Exercise data Block Start

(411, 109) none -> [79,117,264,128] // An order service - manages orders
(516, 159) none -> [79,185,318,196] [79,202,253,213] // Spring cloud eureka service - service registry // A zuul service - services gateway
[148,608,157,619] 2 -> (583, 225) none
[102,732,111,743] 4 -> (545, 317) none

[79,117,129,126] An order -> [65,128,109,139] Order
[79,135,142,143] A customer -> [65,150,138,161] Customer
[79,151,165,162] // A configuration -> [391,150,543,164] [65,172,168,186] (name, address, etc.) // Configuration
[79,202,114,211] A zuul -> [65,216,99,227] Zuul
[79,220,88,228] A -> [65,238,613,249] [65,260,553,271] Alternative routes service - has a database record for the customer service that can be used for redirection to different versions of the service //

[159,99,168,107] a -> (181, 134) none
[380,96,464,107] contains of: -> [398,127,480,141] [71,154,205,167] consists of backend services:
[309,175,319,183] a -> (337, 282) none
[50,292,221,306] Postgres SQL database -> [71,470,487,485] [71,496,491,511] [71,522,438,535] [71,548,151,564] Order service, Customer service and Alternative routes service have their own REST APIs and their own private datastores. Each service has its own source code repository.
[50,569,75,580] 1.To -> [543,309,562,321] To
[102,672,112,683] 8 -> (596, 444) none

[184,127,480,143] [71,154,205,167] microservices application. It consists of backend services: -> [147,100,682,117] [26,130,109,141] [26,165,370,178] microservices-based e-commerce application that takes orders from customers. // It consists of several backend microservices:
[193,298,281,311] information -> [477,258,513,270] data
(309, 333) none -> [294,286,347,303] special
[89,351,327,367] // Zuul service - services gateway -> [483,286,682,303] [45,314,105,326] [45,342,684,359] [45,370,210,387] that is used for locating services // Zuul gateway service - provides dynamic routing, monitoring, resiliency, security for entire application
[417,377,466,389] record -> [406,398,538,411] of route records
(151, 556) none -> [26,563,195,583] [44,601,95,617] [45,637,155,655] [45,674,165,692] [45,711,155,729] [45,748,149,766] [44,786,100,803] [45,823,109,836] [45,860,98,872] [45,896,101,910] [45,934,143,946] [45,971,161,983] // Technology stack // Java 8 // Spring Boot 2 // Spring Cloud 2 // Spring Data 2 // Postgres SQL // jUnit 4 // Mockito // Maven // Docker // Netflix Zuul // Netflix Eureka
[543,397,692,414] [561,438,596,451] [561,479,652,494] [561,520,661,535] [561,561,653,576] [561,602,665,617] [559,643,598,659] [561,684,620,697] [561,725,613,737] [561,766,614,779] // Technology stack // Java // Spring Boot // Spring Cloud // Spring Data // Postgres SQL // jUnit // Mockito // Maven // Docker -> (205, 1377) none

Exercise data Block End

The task: For this exercise, repeat exactly the lines of the data above from the one with "(309, 333) none -> [294,286,347,303] special" down to the one with "[89,351,327,367] // Zuul", both end lines included.

Result for this exercise:
(309, 333) none -> [294,286,347,303] special
[89,351,327,367] // Zuul service - services gateway -> [483,286,682,303] [45,314,105,326] [45,342,684,359] [45,370,210,387] that is used for locating services // Zuul gateway service - provides dynamic routing, monitoring, resiliency, security for entire application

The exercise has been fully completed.